Sometimes women want to see movies with women in them, not just plot devices of the feminine gender. The Bechdel test is a pretty good way to find one.

Do good movies fail the test? Very often and often - but not always - with good reason.

Do bad movies pass the test? Surprisingly often. In fact, third rate horror and slasher flicks frequently pass.

Heck, I once saw the argument that Gravity failed as a feminist movie, not because it fails the Bechdel test, but because there was no excuse for the protagonist not being a lesbian.

I don’t see it the same way. I don’t regard the Bechdel Test as saying anything much about individual movies. (G.I. Joe: Retaliation, Hansel & Gretel: Witch Hunters, Machete Kills, Sharknado, and World War Z all passed the Bechdel Test.) I see it more as a metric about the state of movies in general.

Who’s to say she wasn’t?

Nemo, you might not see it the same way, but you did just prove one of my statements.

I’m not saying the Bechdel Test doesn’t highlight a wide-spread social and cultural and economic reality, but I think you’re missing something if you just dismiss applying it to individual movies.

A movie that passes isn’t necessary good or feminist or even realistic about women, but it does have women interacting with women. Most women interact with women, a lot; it nice to see that simple reality reflected in art occasionally

:eek:

Seriously?

I was hoping for a whoosh. Maybe the beginnings of parody comic being piloted here? Super meta, a parody comic about why we don’t need Bechdel’s comic thereby demonstrating we do? Maybe? Please?..

I presume by “bitchiness” the poster actually meant “half-naked pillow fights.”
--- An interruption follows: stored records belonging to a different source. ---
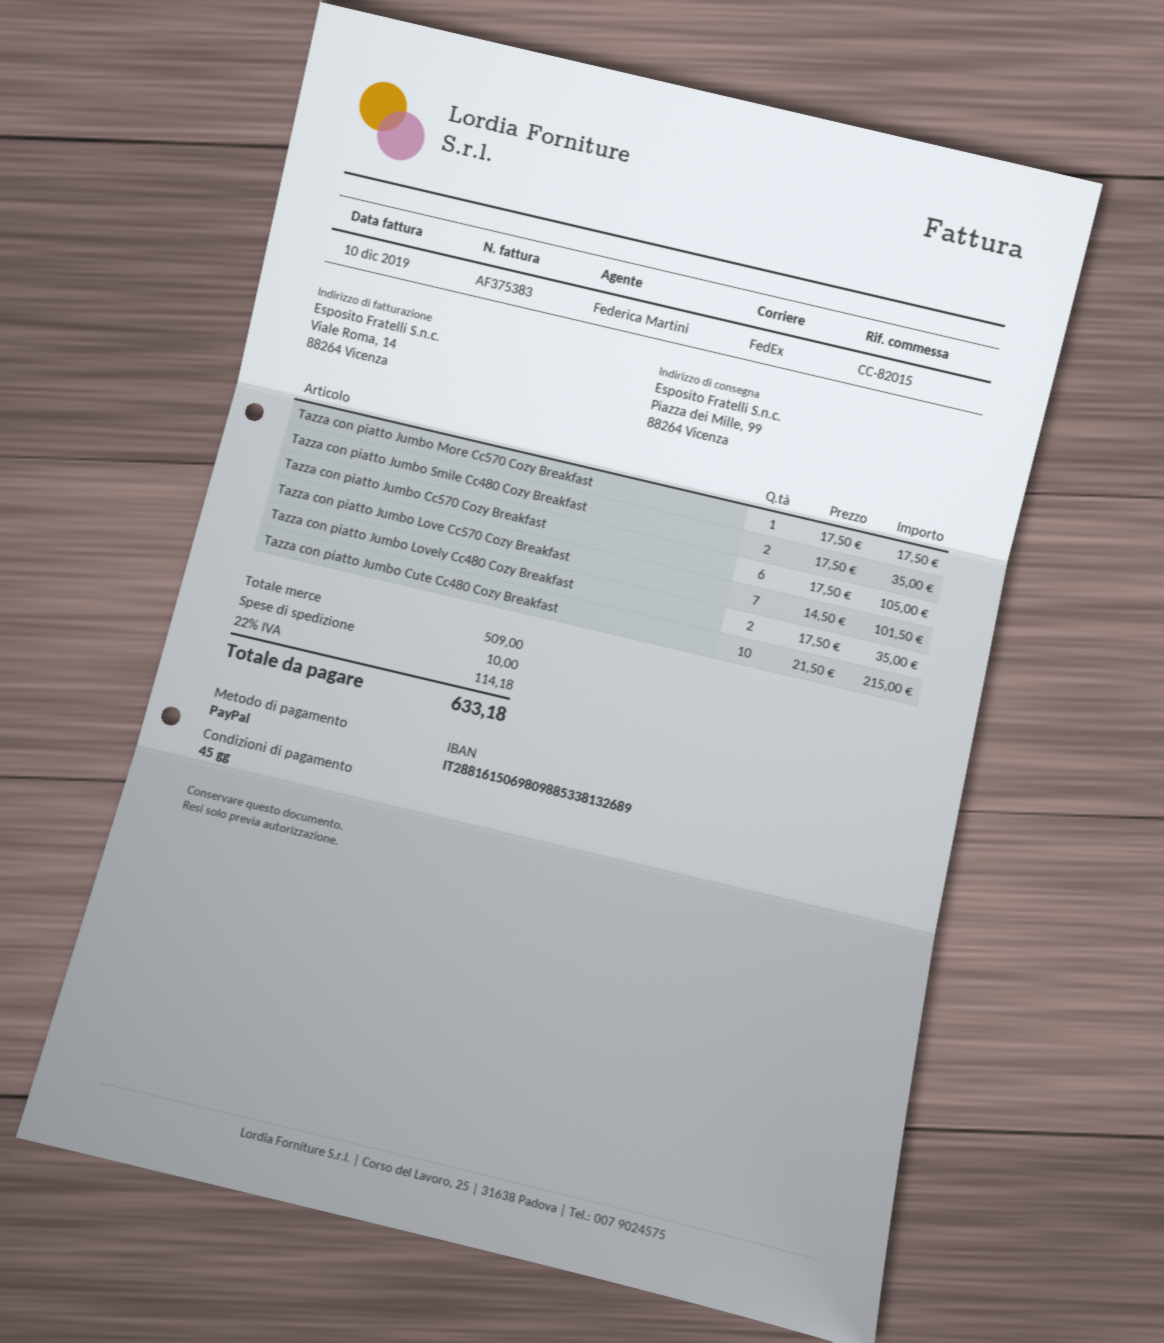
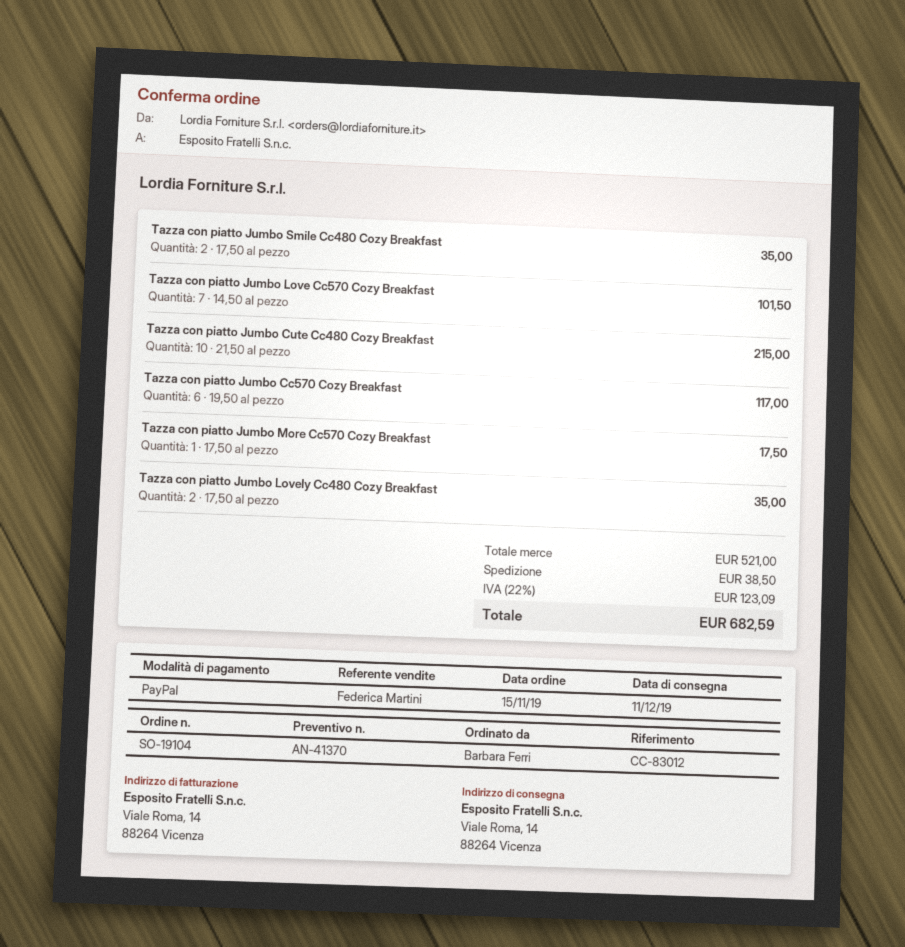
reference: CC-82015 -> CC-83012
ship to: Piazza dei Mille, 99, 88264 Vicenza -> Viale Roma, 14, 88264 Vicenza
Tazza con piatto Jumbo Cc570 Cozy Breakfast: 6 x 17.50 = 105.00 -> 6 x 19.50 = 117.00
subtotal: 509.00 -> 521.00
shipping: 10.00 -> 38.50
tax: 22% = 114.18 -> 22% = 123.09
total: 633.18 -> 682.59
(I really need to go to better quality movies, or at least ones made sometime after 1987.)

… mud wrestling …

Meh I’m a sexist as hell woman. I don’t WANT to see women in my movies. I go to see men doing manly things. If I want women’s conversations I’ll hang out in the brak room at work.

Brak’s a woman?

This totally changes everything I thought I knew about Space Ghost.

In his own show (as opposed to SGC2C), Brak was supposed to be a teenage boy. Sort of. With a giant mother of his own species and a tiny Latino father.
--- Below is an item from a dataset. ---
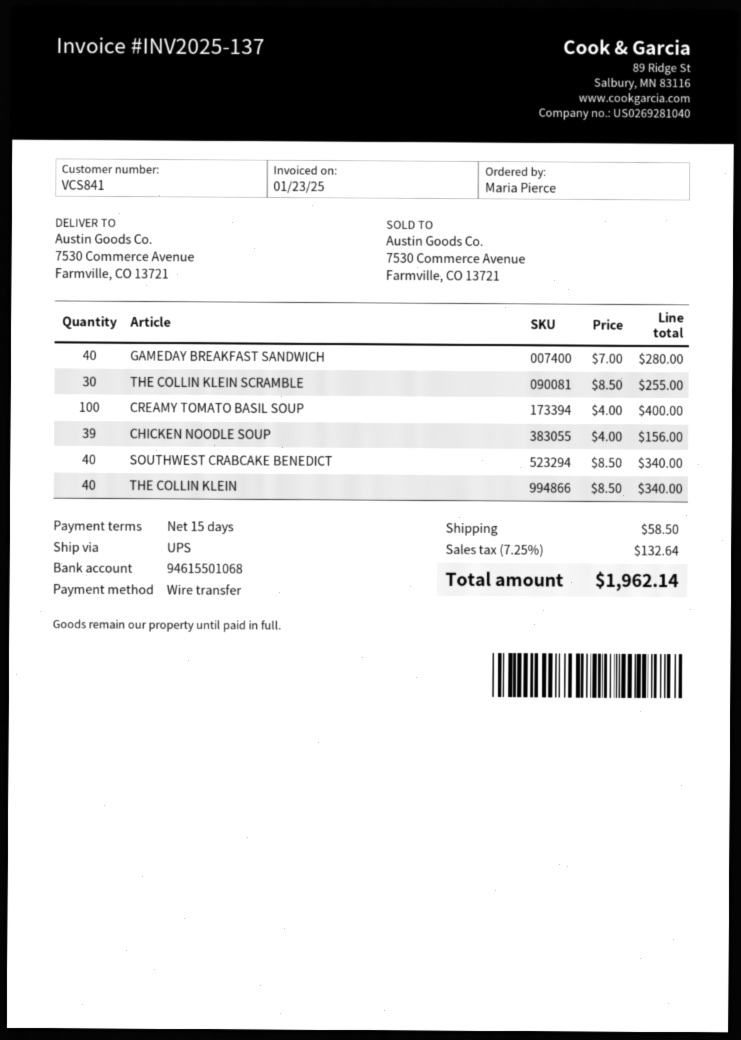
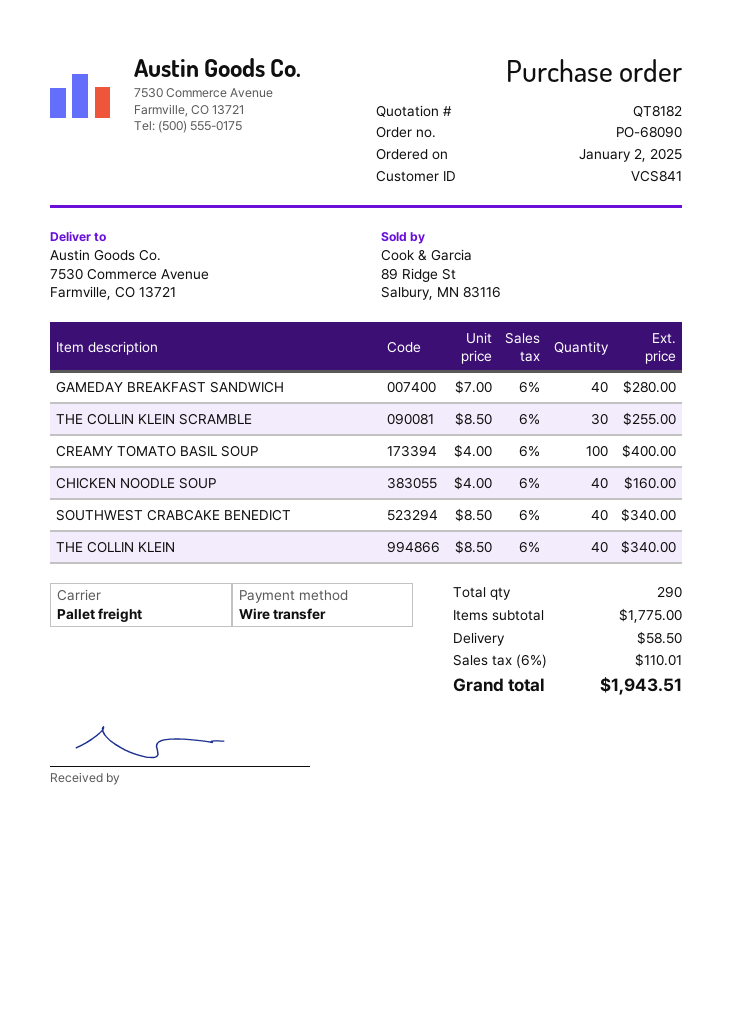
shipping method: UPS -> pallet freight
CHICKEN NOODLE SOUP: 39 x 4.00 = 156.00 -> 40 x 4.00 = 160.00
tax: 7.25% = 132.64 -> 6% = 110.01
total: 1962.14 -> 1943.51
And the Brak room (his bedroom) had awesome wallpaper, as I recall.

Anyway: I’m not convinced by the 'it’s so awful that Bechdel is known only for this Test’ argument. Surely the existence of the test doesn’t keep anyone from seeking out Bechdel’s other work. In fact, Bechdel (and her work) have become known to a much wider audience than would otherwise have been the case, because of the Test’s prominence in pop culture.